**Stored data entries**
------------------------------

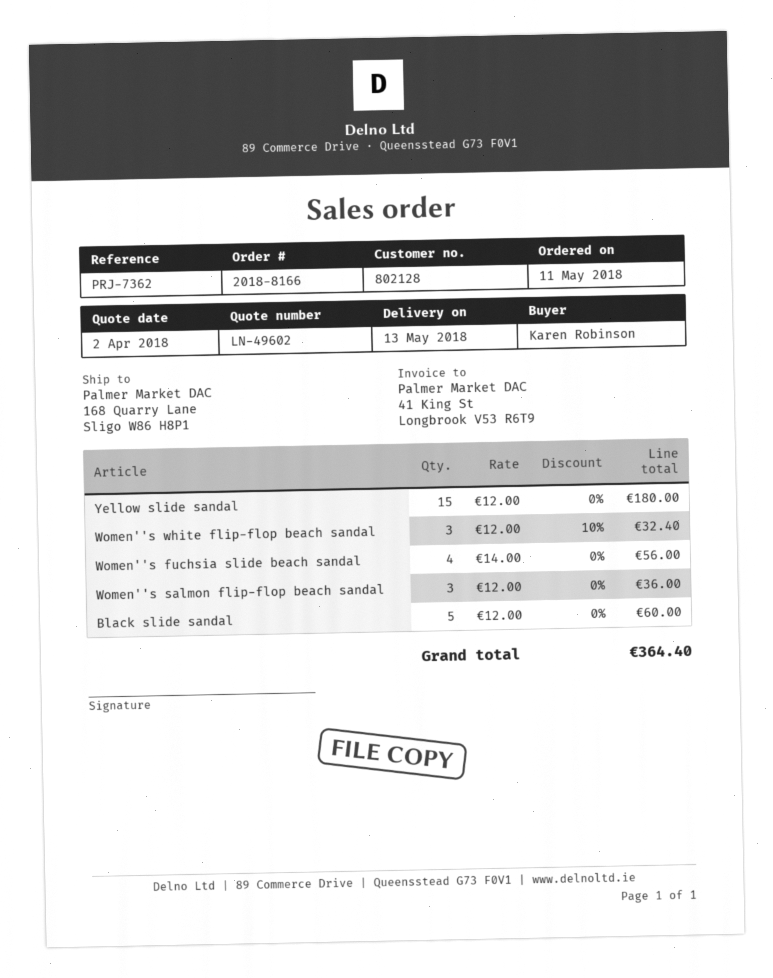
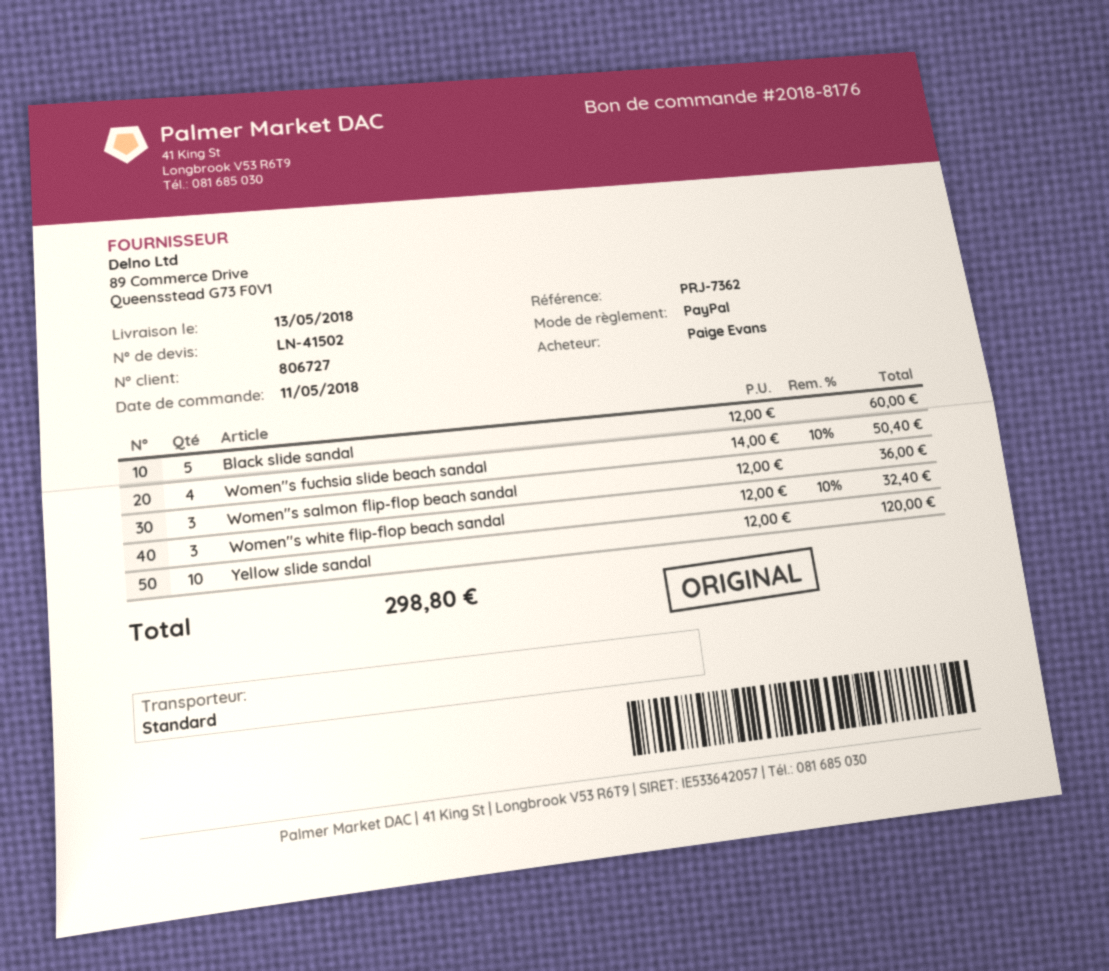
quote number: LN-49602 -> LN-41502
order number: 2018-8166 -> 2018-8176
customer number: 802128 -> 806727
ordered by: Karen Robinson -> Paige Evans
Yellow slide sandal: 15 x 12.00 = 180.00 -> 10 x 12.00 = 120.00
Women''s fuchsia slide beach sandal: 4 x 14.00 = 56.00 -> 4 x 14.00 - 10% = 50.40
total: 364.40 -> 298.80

------------------------------

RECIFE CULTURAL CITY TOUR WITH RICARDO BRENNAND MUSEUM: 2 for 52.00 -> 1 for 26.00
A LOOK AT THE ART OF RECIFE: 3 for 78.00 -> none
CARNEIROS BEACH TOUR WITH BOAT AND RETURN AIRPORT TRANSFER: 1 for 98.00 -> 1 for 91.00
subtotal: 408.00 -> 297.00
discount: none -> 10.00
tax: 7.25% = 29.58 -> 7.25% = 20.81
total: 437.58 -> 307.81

------------------------------

**Assignment**
Line count for the word "none": work out how many lines of the data above include it, and reply with that number alone.

**Response below**
2